- **WORK TO BE COMPLETED**
Each line below should be retyped exactly, with no pictures.

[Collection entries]
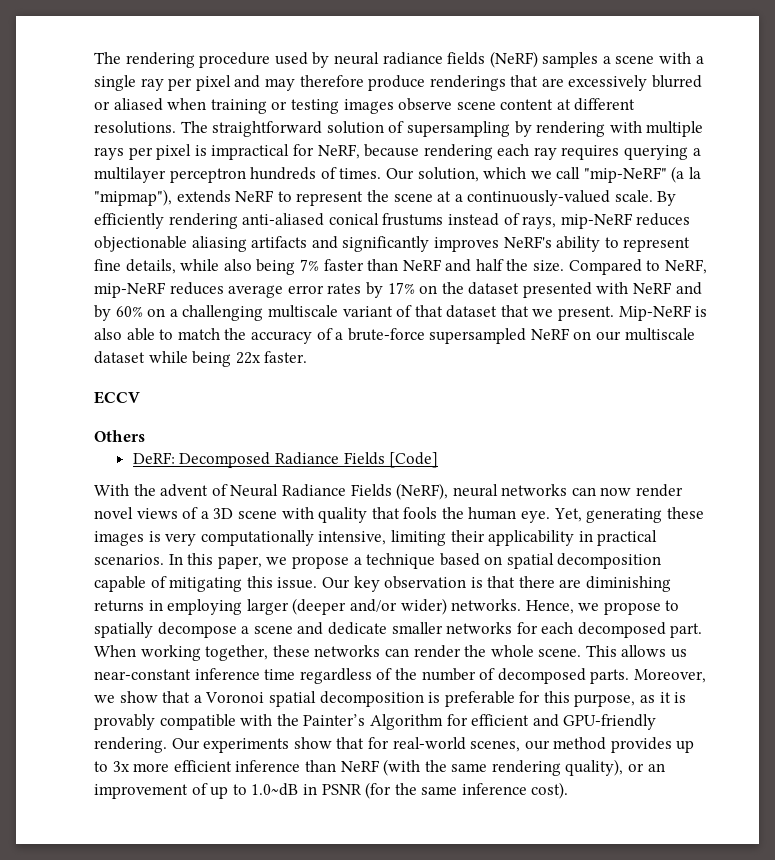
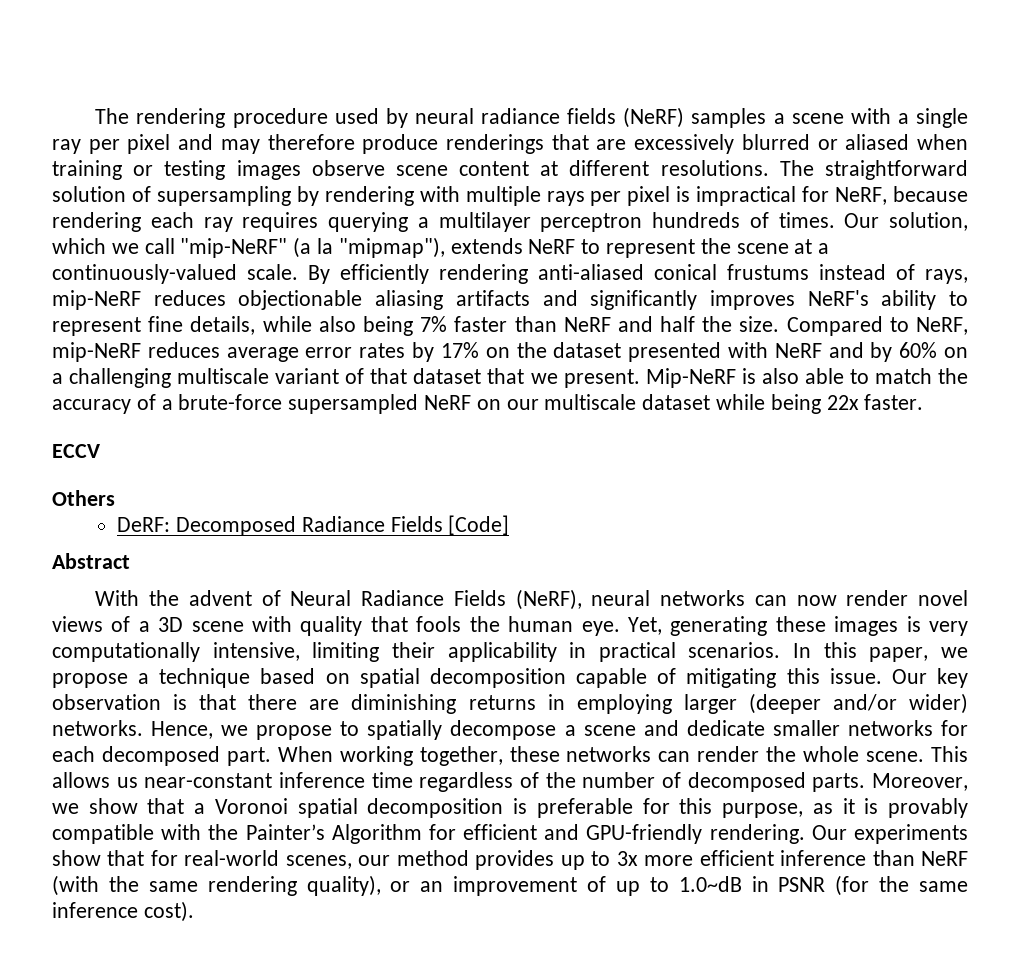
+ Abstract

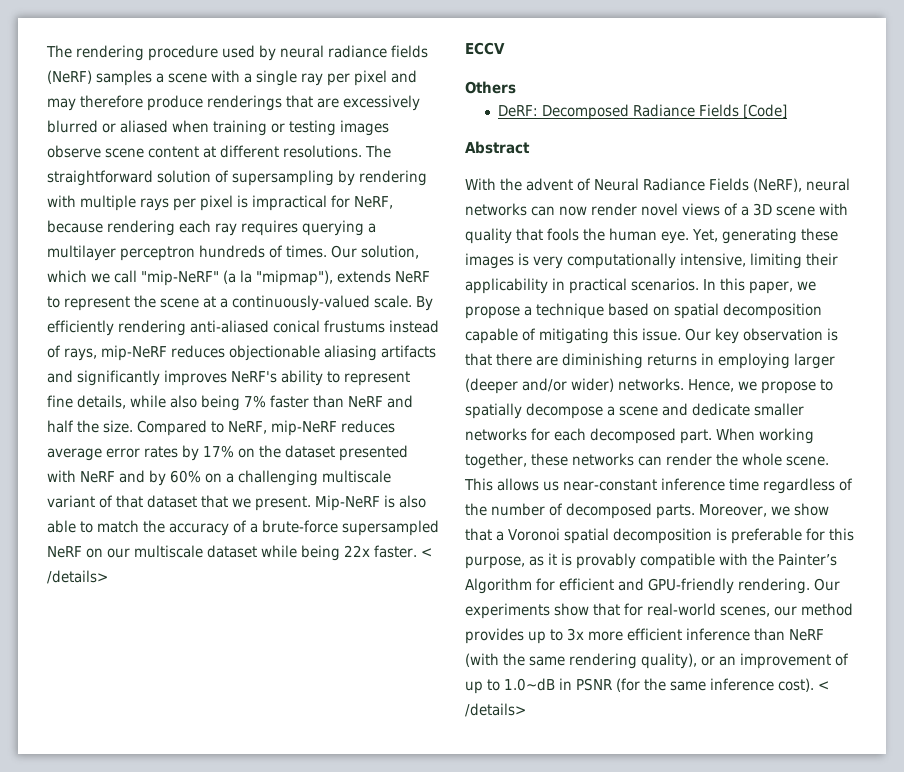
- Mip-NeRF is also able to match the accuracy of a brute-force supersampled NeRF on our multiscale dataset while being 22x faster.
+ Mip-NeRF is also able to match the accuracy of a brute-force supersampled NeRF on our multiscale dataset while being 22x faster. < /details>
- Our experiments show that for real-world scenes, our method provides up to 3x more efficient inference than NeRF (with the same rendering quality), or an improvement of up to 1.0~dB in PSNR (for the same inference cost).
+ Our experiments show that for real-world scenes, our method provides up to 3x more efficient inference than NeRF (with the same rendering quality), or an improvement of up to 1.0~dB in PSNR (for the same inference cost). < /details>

- **TASK SOLUTION**
+ Abstract

- Mip-NeRF is also able to match the accuracy of a brute-force supersampled NeRF on our multiscale dataset while being 22x faster.
+ Mip-NeRF is also able to match the accuracy of a brute-force supersampled NeRF on our multiscale dataset while being 22x faster. < /details>
- Our experiments show that for real-world scenes, our method provides up to 3x more efficient inference than NeRF (with the same rendering quality), or an improvement of up to 1.0~dB in PSNR (for the same inference cost).
+ Our experiments show that for real-world scenes, our method provides up to 3x more efficient inference than NeRF (with the same rendering quality), or an improvement of up to 1.0~dB in PSNR (for the same inference cost). < /details>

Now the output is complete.